Mr. Sokhie Puar reports
CANDELARIA MINING COMPLETES UNITS AND CONVERTIBLE NOTES FINANCING
Candelaria Mining Corp. has completed its private placement offering previously announced on July 8, 2016, for total proceeds of $6.25-million.
Pursuant to the offering, the company issued a total of 20 million units at a price of 15 cents per unit for gross proceeds of $3-million. Each unit consists of one common share of the company and one-half of one non-transferable share purchase warrant. Each whole warrant entitles the holder to acquire one additional common share of the company at a price of 25 cents per common share for a period of 18 months following closing.
Pursuant to the offering, the company also issued $3.25-million (equivalent to $2.5-million (U.S.)) of unsecured convertible notes. The convertible notes will bear interest at 6 per cent annually, paid monthly and have a maturity date of Aug. 18, 2018, and the principal amount of the convertible notes is convertible into units for a period of 24 months at 15.5 cents per unit prior to the maturity date. Each unit will comprise one common share and one-half of one common share purchase warrant of the issuer. Each whole warrant will entitle the holder thereof to purchase one additional common share for a period of 18 months at an exercise price of 25 cents per share.
Cash finders' fees of $75,540 (U.S.) were paid in connection with the offering. Proceeds of the offering are allocated to the advancement of the Caballo Blanco project and general working capital.
All securities issued in connection with the offering (including all securities issued upon exercise of those securities) are subject to a four-month hold period expiring on Dec. 19, 2016, as prescribed by the TSX Venture Exchange and applicable securities laws.
Pursuant to the offering, Javier Reyes of Mexico City purchased $3.25-million (equivalent to $2.5-million (U.S.)) worth of unsecured convertible debentures. Immediately prior to the offering, Mr. Reyes held 30.54 million common shares of the company, representing approximately 12.7 per cent of the issued and outstanding shares of the company on an undiluted basis. Of these common shares, 27.7 million are owned by Credipresto SA de CV Sofom, and 2.84 million of these common shares are owned by Antares Capital Fund Ltd., a company controlled by Mr. Reyes. The convertible notes he acquired are convertible into up to 20,967,741 common shares of the company and 10,483,870 warrants. As a result of the foregoing acquisition (assuming full conversion of the convertible notes and full exercise of the warrants issued upon conversion of the convertible notes), Mr. Reyes would own and/or control a total of 61,991,611 common shares of the company, representing 22.1 per cent of the issued and outstanding shares on a partially diluted basis, assuming no further common shares of the company have been issued.

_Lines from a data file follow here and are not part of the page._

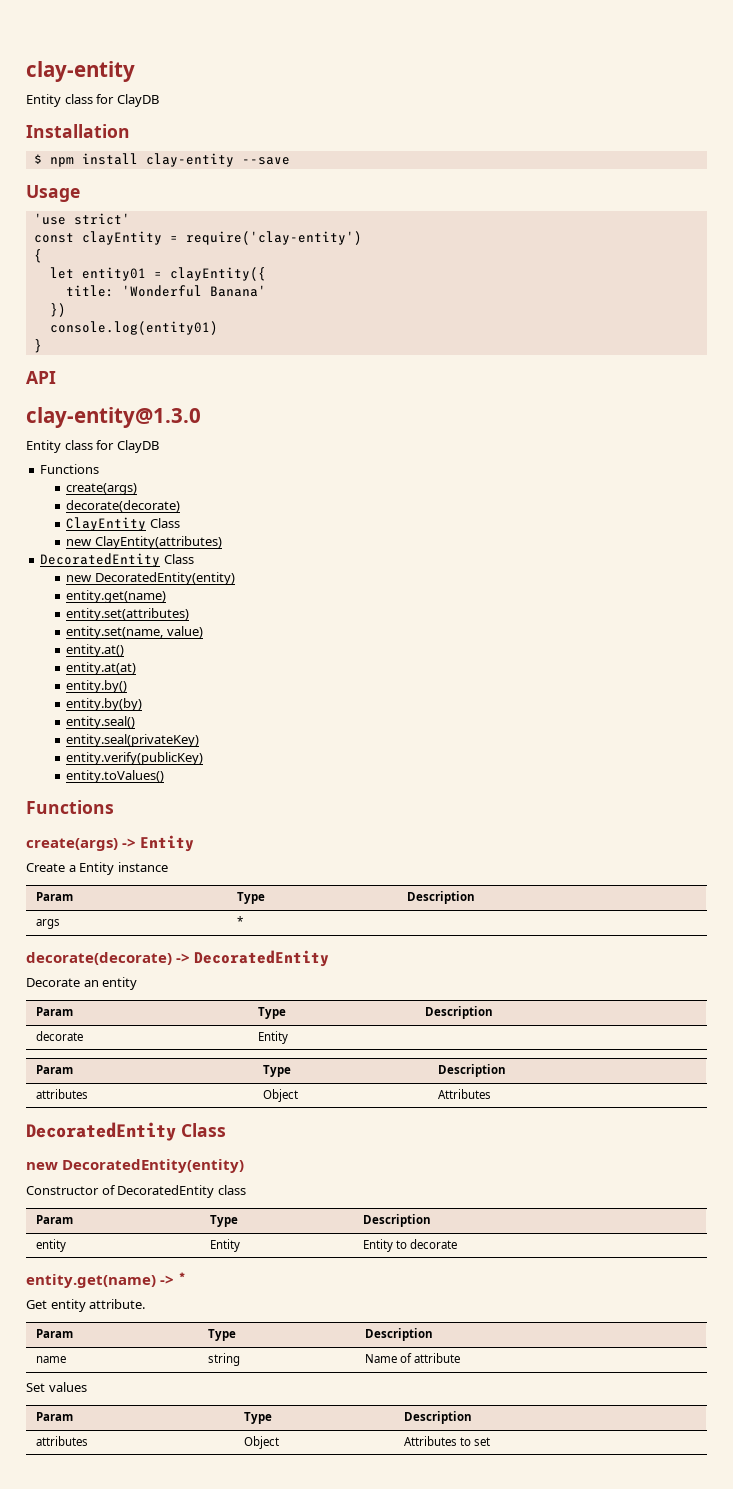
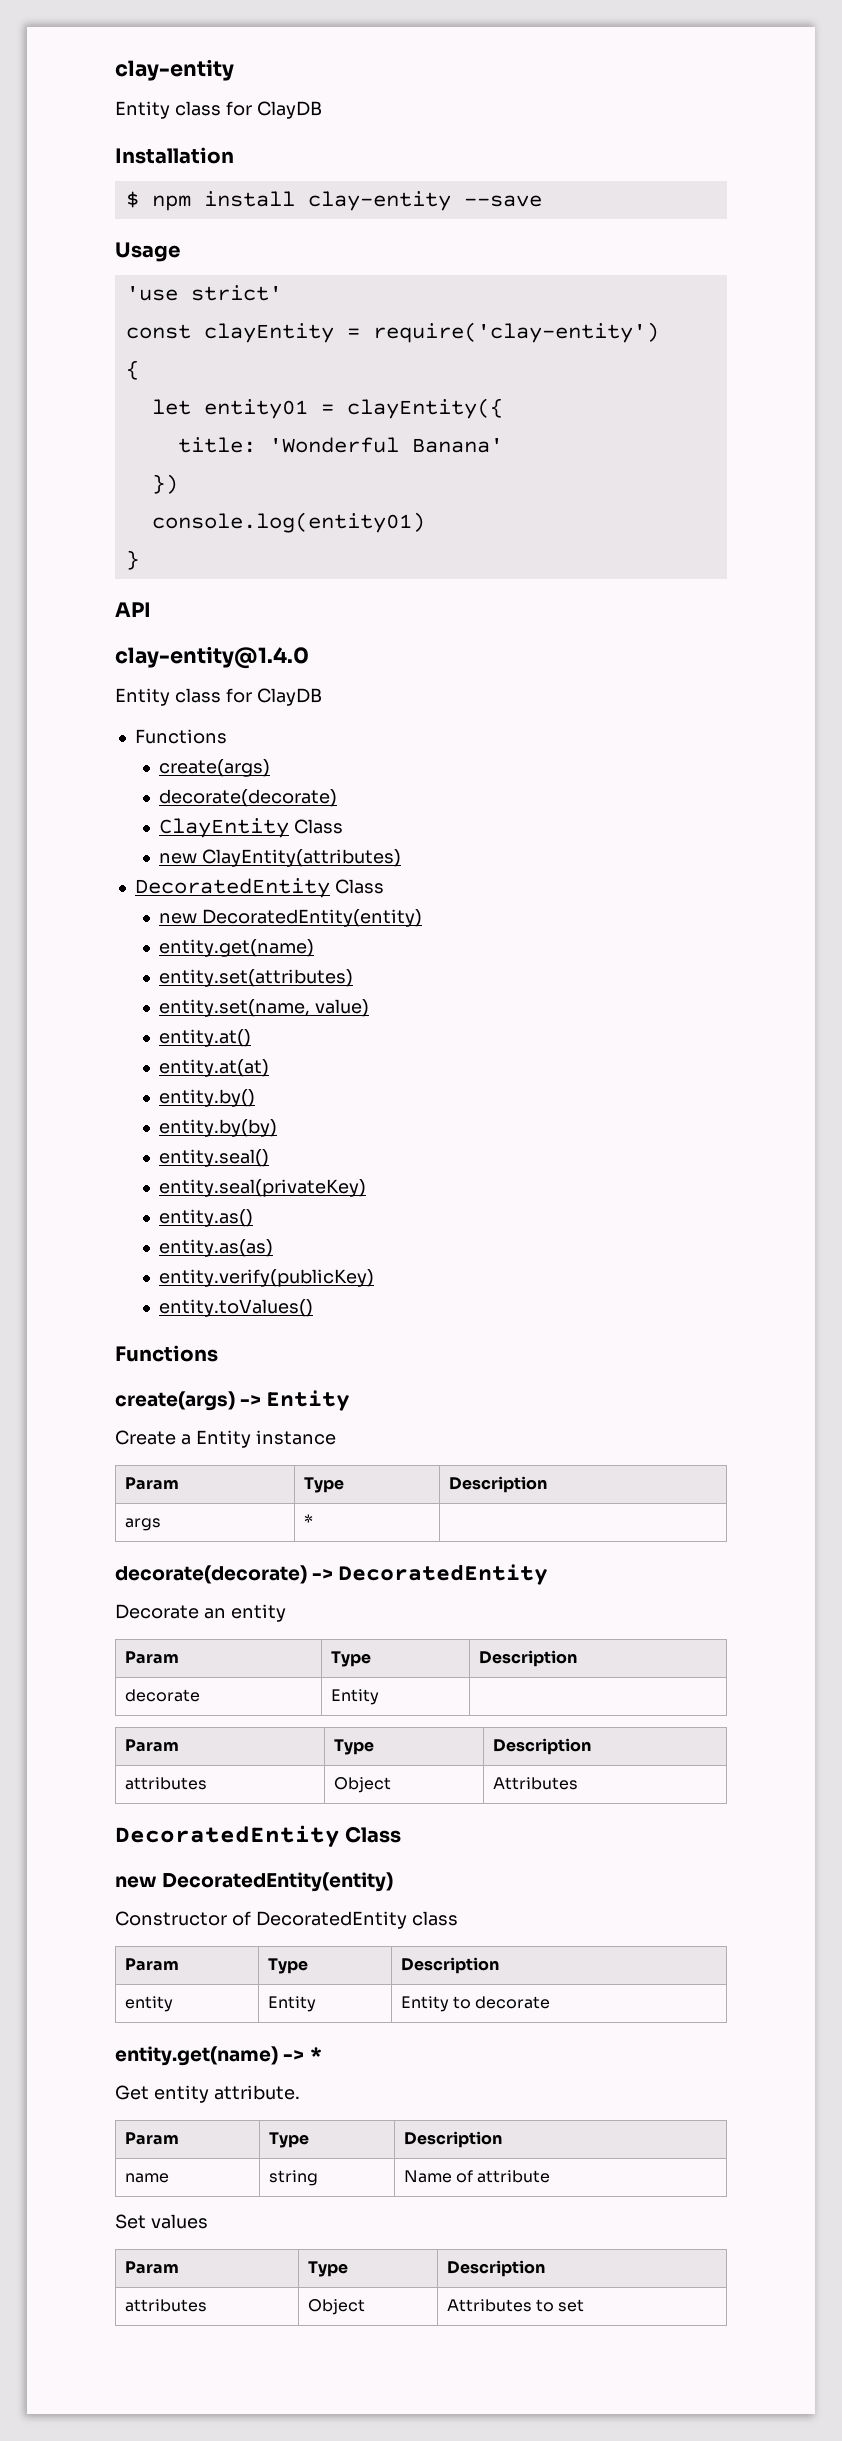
- clay-entity@1.3.0
+ clay-entity@1.4.0
+ entity.as()
+ entity.as(as)

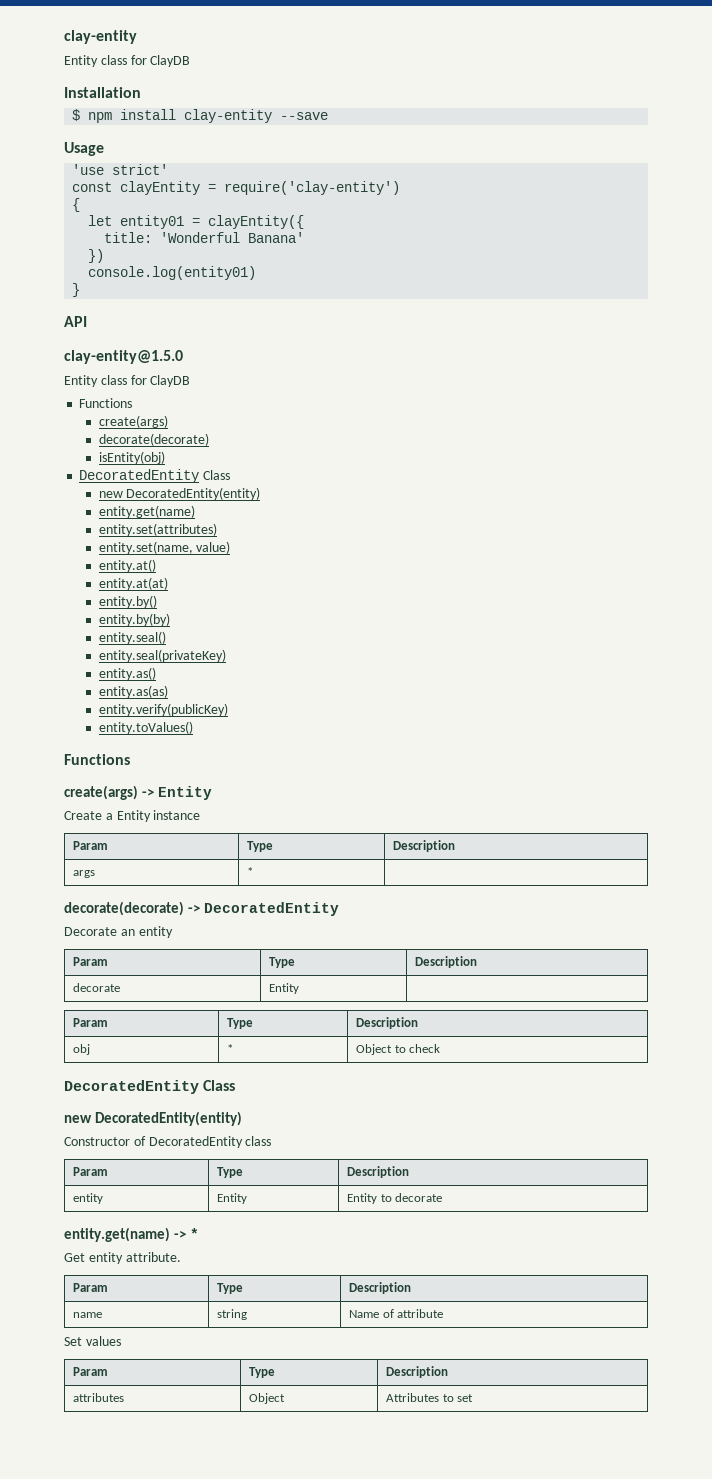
- clay-entity@1.4.0
+ clay-entity@1.5.0
- ClayEntity Class
- new ClayEntity(attributes)
+ isEntity(obj)
  decorate | Entity |
  Param | Type | Description
- attributes | Object | Attributes
+ obj | * | Object to check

Mr. Reyes also holds common share purchase warrants exercisable into up to three million common shares of the issuer, and $1,625,000 worth of unsecured convertible debentures convertible into up to 27,083,333 common shares of the issuer at a price of six cents per common share in the first year and 10 cents per common share for the remainder of the term. If Mr. Reyes were to exercise all of the share purchase warrants and convert all the unsecured convertible debentures and convertible notes, he would then control a total of 92,074,944 common shares of the issuer, representing approximately 30.61 per cent of the issued and outstanding common shares of the issuer on a partially diluted basis assuming that no other common shares of the issuer have been issued.
Mr. Reyes acquired the convertible notes for investment purposes and has no present intention to acquire further securities of the company, although he may, in the future, participate in financings and/or acquire or dispose of securities of the company in the market, privately or otherwise, as circumstances or market conditions warrant. The convertible notes were issued to Mr. Reyes in reliance upon the prospectus exemption in Section 2.3 of National Instrument 45-106 -- Prospectus Exemptions on the basis that he meets the criteria of an accredited investor (as defined in National Instrument 45-106).